>>>

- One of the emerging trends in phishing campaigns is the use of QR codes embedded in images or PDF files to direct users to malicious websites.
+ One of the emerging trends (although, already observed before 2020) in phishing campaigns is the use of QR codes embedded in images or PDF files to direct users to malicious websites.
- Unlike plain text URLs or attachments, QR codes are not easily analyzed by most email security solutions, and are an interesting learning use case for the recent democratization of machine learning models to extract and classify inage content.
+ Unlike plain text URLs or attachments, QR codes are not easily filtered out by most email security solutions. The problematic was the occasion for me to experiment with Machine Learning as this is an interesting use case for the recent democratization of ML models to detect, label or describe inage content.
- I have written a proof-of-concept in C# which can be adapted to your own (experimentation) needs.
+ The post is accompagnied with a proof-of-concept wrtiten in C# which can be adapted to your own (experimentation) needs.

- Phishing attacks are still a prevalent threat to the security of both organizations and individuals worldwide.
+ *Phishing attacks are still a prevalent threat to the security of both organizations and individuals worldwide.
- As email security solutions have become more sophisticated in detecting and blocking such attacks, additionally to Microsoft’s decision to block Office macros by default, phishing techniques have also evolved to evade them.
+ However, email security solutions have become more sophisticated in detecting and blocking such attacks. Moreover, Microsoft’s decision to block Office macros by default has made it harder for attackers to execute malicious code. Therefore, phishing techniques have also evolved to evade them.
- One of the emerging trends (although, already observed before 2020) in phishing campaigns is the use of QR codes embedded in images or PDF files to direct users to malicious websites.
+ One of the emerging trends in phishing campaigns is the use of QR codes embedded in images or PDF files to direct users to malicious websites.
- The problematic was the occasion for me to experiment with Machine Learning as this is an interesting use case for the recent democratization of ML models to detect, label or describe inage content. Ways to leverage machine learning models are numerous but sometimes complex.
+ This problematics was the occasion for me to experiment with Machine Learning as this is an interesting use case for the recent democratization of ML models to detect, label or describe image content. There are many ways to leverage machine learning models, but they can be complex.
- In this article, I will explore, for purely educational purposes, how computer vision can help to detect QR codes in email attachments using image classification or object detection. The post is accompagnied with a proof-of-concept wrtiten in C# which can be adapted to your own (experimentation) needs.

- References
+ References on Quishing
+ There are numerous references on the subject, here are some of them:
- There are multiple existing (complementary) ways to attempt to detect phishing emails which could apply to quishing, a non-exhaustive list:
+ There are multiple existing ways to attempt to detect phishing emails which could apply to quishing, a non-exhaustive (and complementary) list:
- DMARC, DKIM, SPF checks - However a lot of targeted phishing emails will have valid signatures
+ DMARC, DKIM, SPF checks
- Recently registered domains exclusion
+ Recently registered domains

<<<

[WHAT THE EXERCISE ASKS]:
Determine the number of lines above holding the string "accompagnied". Reply with it and nothing more.

[RESPONSE AREA]:
2